April (Aprilis) takes its name from the Latin word aperire, meaning ‘to open’, an allusion to it being the month when trees and flowers begin to 'open' or bloom. At least that is the traditional etymology, but in truth the derivation of the name is uncertain. As some months were named in honour of Roman divinities, April was sacred to the goddess Venus. The festival honouring Venus, Veneralia, was celebrated on April 1st.


May (Maius) was named for the Greek Goddess Maia who the Romans identified with their goddess of fertility, Bona Dea, whose festival was held in May.


June (Junius) is typically thought to be named after the Roman goddess Juno, the goddess of marriage and childbirth, and the wife of Jupiter, king of the gods. The name Junius may have come from the Latin word iuniores, meaning 'younger ones', as opposed to maiores ('elders') for which the preceding month May (Maius) may be named. Another source claims June is named after Lucius Junius Brutus, founder of the Roman Republic and ancestor of the Roman family sharing the name Junius (Latin: gens Junia).


July was originally called Quintilis meaning the fifth month of the original 10-month Roman calendar. Later July was named by the Roman Senate in honour of Roman general Julius Caesar, it being the month of his birth.


August, originally called Sextilis because it was the sixth month at the time when March was the first month of the year, had an even more chequered life. About 700 BC, it became the eighth month when January and February were added to the year before March by King Numa Pompilius, who also gave it only 29 days. Julius Caesar added two days when he created his Julian calendar in 46 BC, giving it its modern length of 31 days. In 8 BC, it was renamed in honour of Emperor Augustus, who chose this month because it was the time of several of his great triumphs, including the defeat of his rivals Mark Antony and Cleopatra, and the conquest of Egypt.
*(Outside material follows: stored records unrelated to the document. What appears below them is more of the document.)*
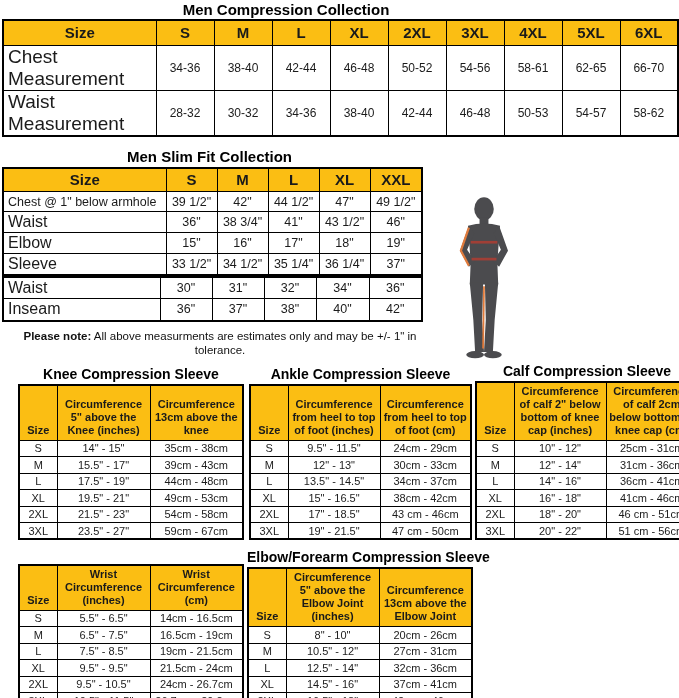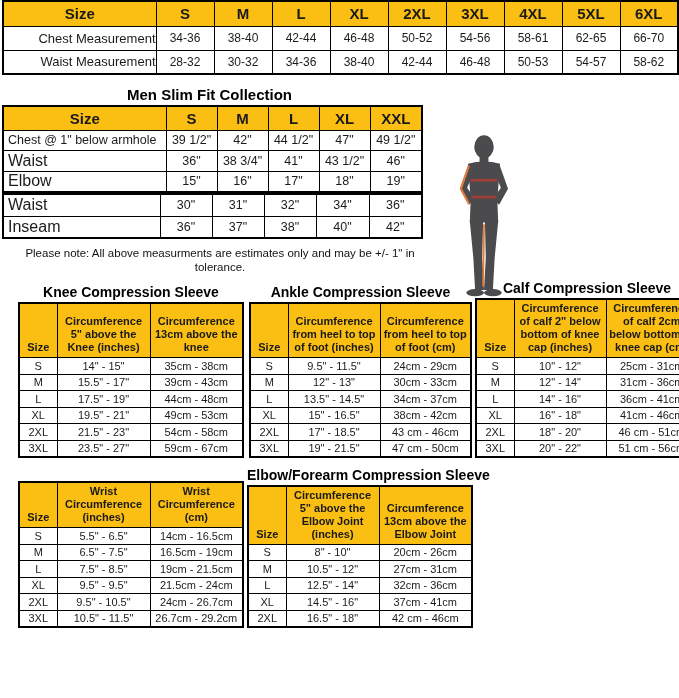--- a/index.html
+++ b/index.html
@@ -67,6 +67,7 @@
 
 <div class="page">
 
+  <h1 class="title title-compression">Men Compression Collection</h1>
   <table class="tbl t-compression">
     <colgroup>
       <col style="width:153px">

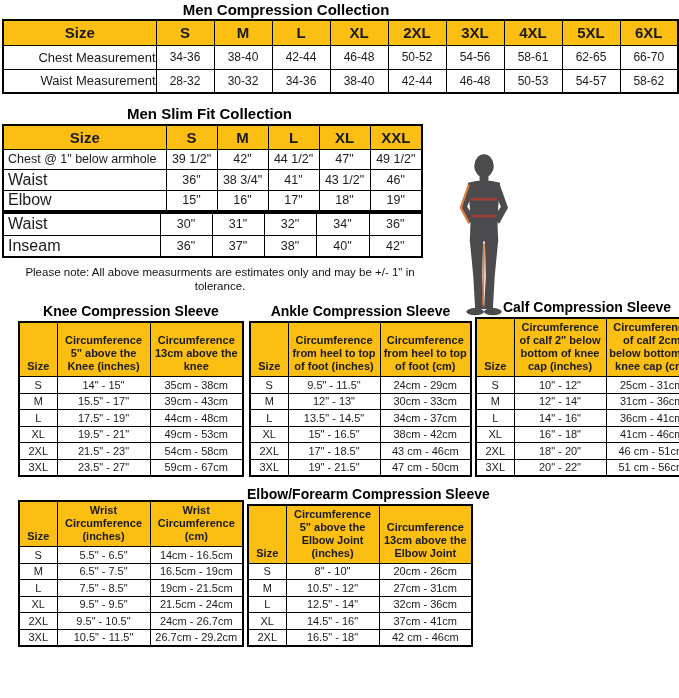--- a/index.html
+++ b/index.html
@@ -19,7 +19,7 @@
   .t-compression { width:675px; margin-left:2px; }
   .t-compression thead th { height:25px; font-size:15px; }
   .t-compression tbody td { height:24px; font-size:12px; }
-  .t-compression tbody td:first-child { text-align:right; font-size:13px; padding-left:4px; }
+  .t-compression tbody td:first-child { text-align:left; font-size:19px; padding-left:4px; }
 
   
   .mid { position:relative; width:679px; }

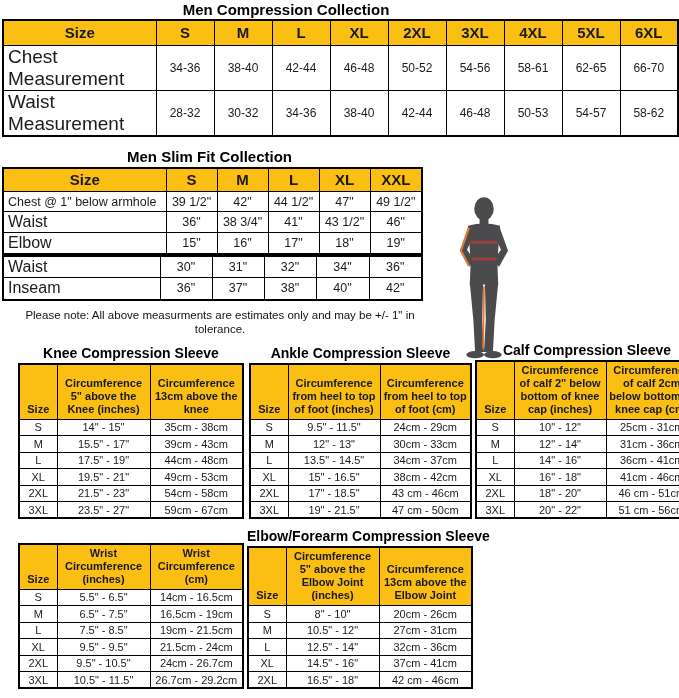--- a/index.html
+++ b/index.html
@@ -171,6 +171,14 @@
               <td>18"</td>
               <td>19"</td>
             </tr>
+            <tr>
+              <td>Sleeve</td>
+              <td>33 1/2"</td>
+              <td>34 1/2"</td>
+              <td>35 1/4"</td>
+              <td>36 1/4"</td>
+              <td>37"</td>
+            </tr>
           </tbody>
       </table>
 

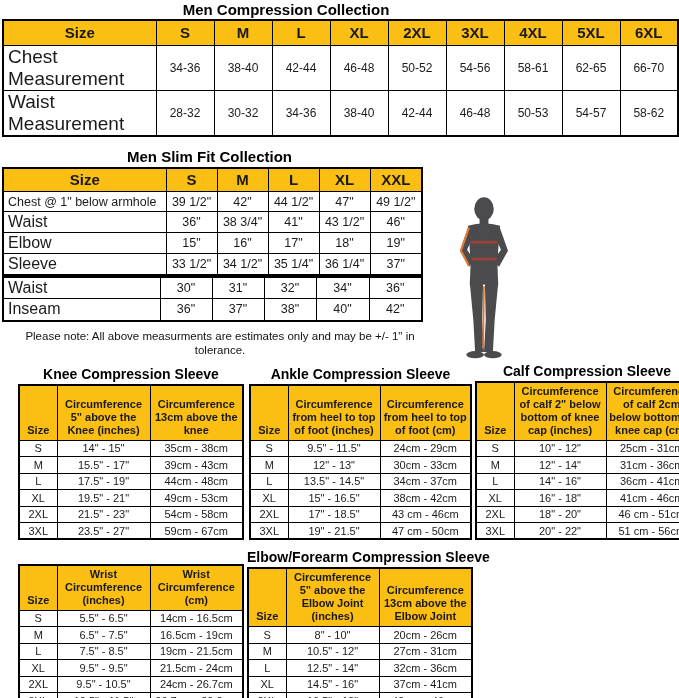--- a/index.html
+++ b/index.html
@@ -38,7 +38,7 @@
   .t-pant tbody td:first-child { text-align:left; font-size:16px; padding-left:4px; }
 
   .note { width:440px; text-align:center; font-size:11.5px; line-height:14px; margin-top:7px; color:#111; }
-  .note b { font-weight:normal; }
+  .note b { font-weight:bold; }
   .note .nline { display:block; }
 
   

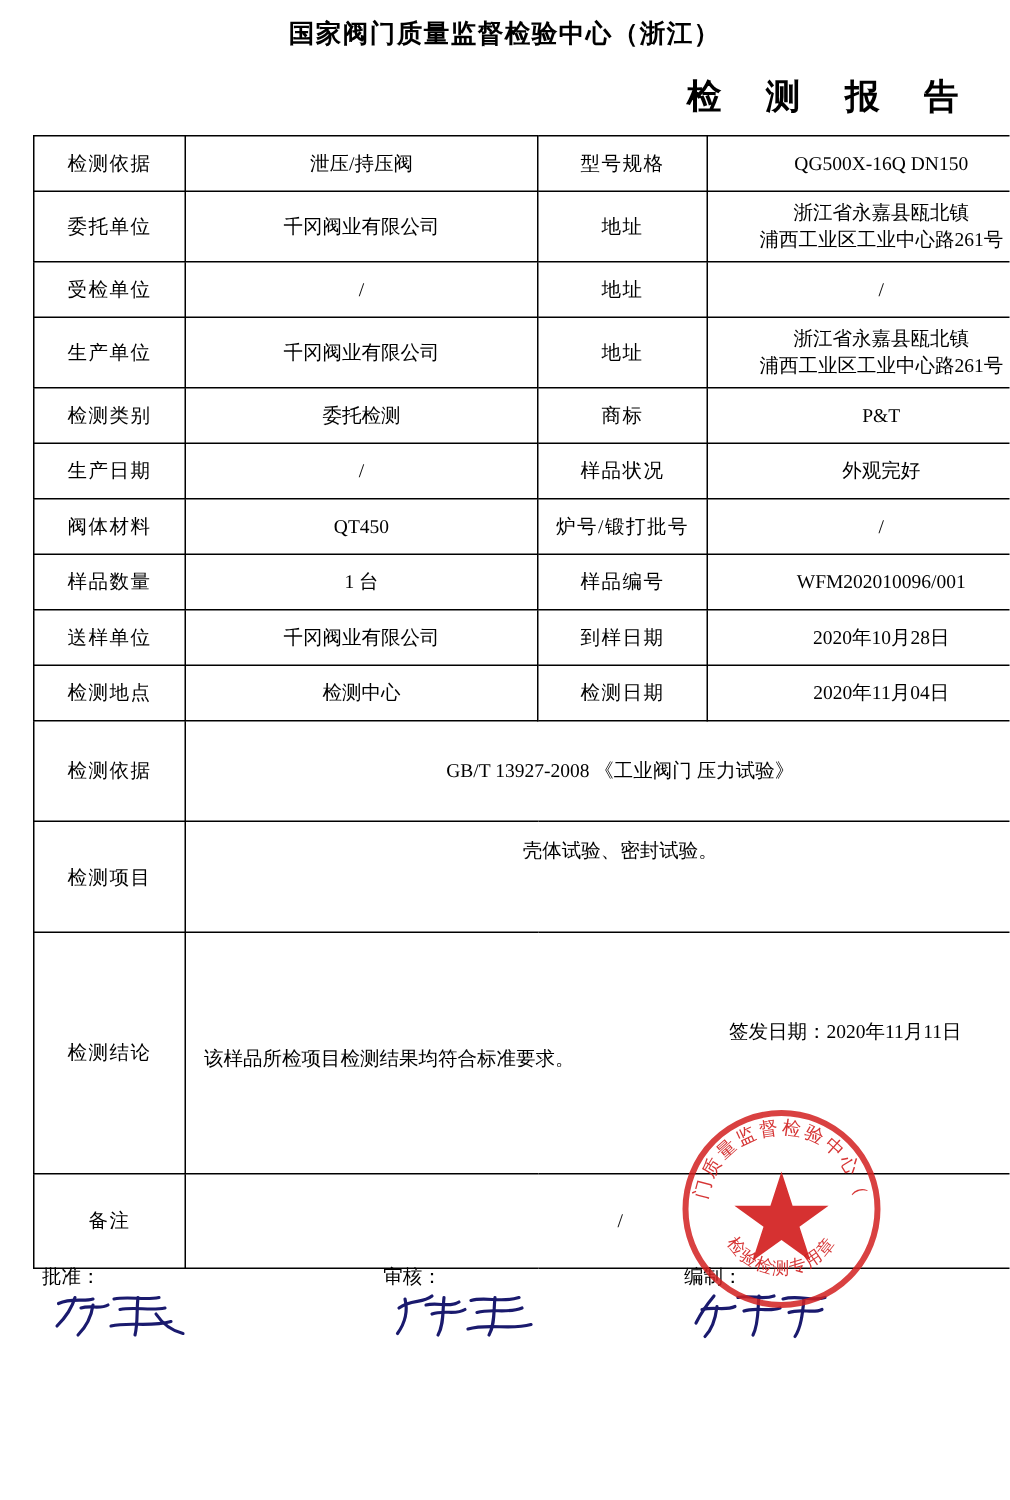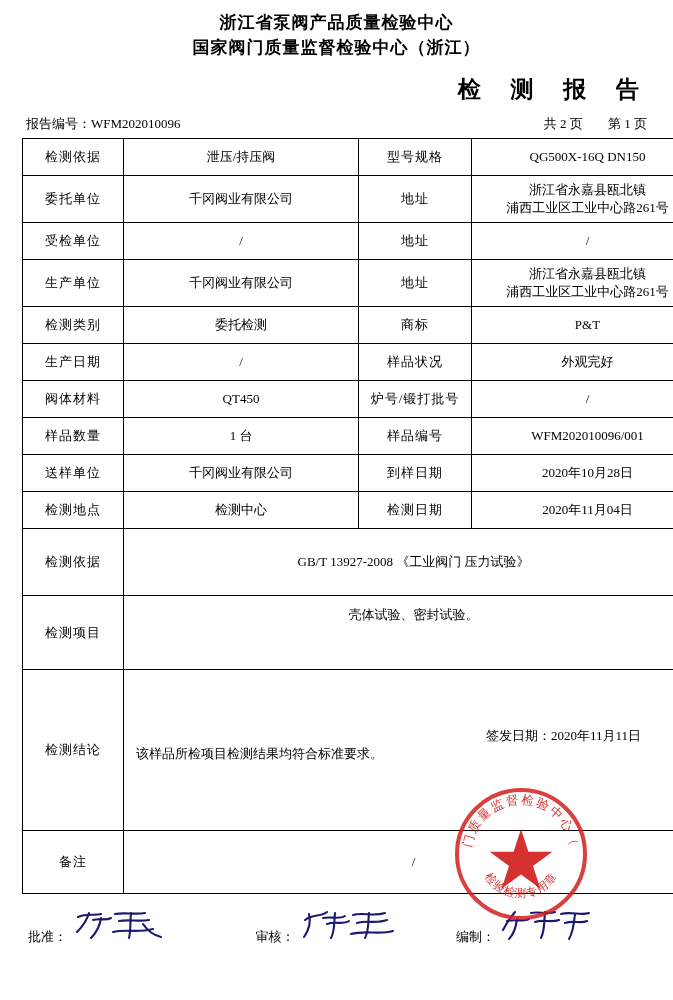--- a/index.html
+++ b/index.html
@@ -128,7 +128,6 @@
 
 <div class="page">
 
-  <div class="hdr-line">浙江省泵阀产品质量检验中心</div>
   <div class="hdr-line">国家阀门质量监督检验中心（浙江）</div>
   <div class="doc-title">检 测 报 告</div>
 

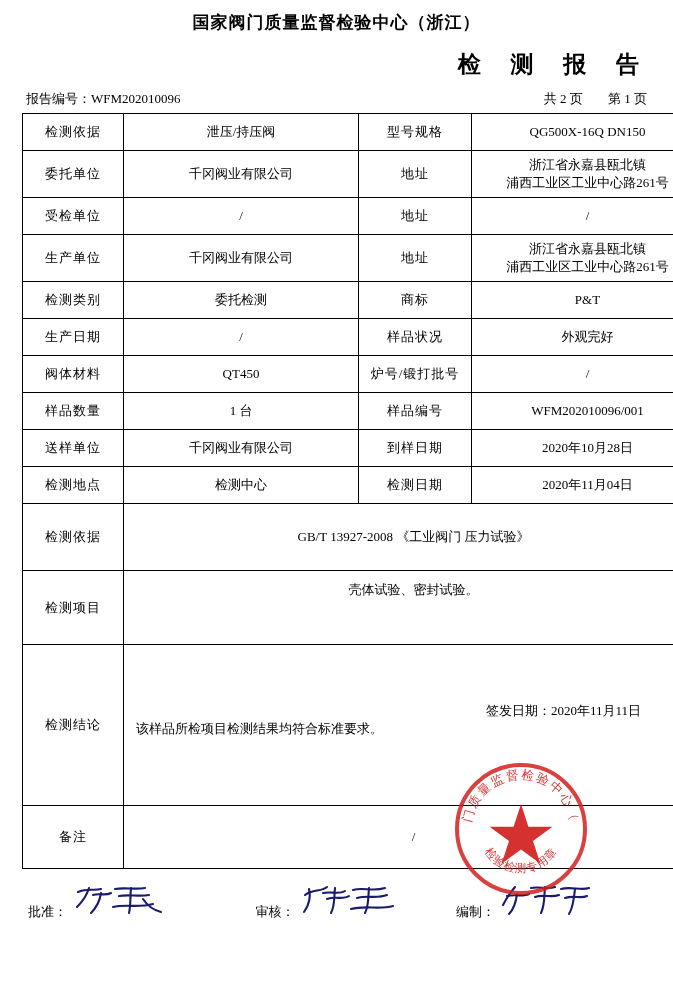--- a/index.html
+++ b/index.html
@@ -131,15 +131,6 @@
   <div class="hdr-line">国家阀门质量监督检验中心（浙江）</div>
   <div class="doc-title">检 测 报 告</div>
 
-  <div class="meta-row">
-    <div>
-      <span>报告编号：</span><span>WFM202010096</span>
-    </div>
-    <div class="meta-right">
-      <span>共 2 页</span>
-      <span>第 1 页</span>
-    </div>
-  </div>
 
   <table class="main">
     <tbody>

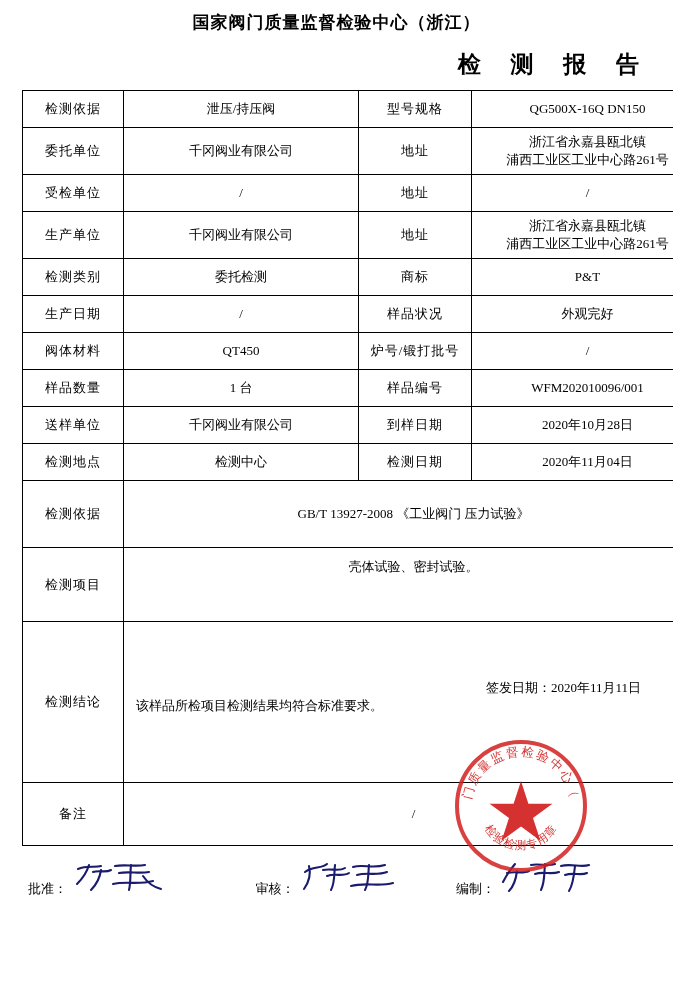--- a/index.html
+++ b/index.html
@@ -111,8 +111,9 @@
   }
   .footer .fitem {
     display: flex;
-    align-items: flex-end;
+    align-items: flex-start;
     white-space: nowrap;
+    flex-direction: column;
   }
   .footer .f1 { width: 210px; }
   .footer .f2 { width: 212px; margin-left: 29px; }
But what about the rest? September, October, November and December are named after Roman numbers 7, 8, 9 and 10 (Latin: septum, octo, novem et decem) as they were originally the seventh (septemus), eighth (octavus), ninth (nonus) and tenth (decimus) months of the Roman year. With the revisions to the calendar, however, they are all now two months later on in the year.


So, what did the Romans do for us? They introduced the first version of the calendar we still use today, named the months and established the number of days in each.

 

Endnotes:


1. As such it makes sense that Janus would mark the end of the old year and the beginning of the new.


2. The legendary successor to Rome's founding father, Romulus.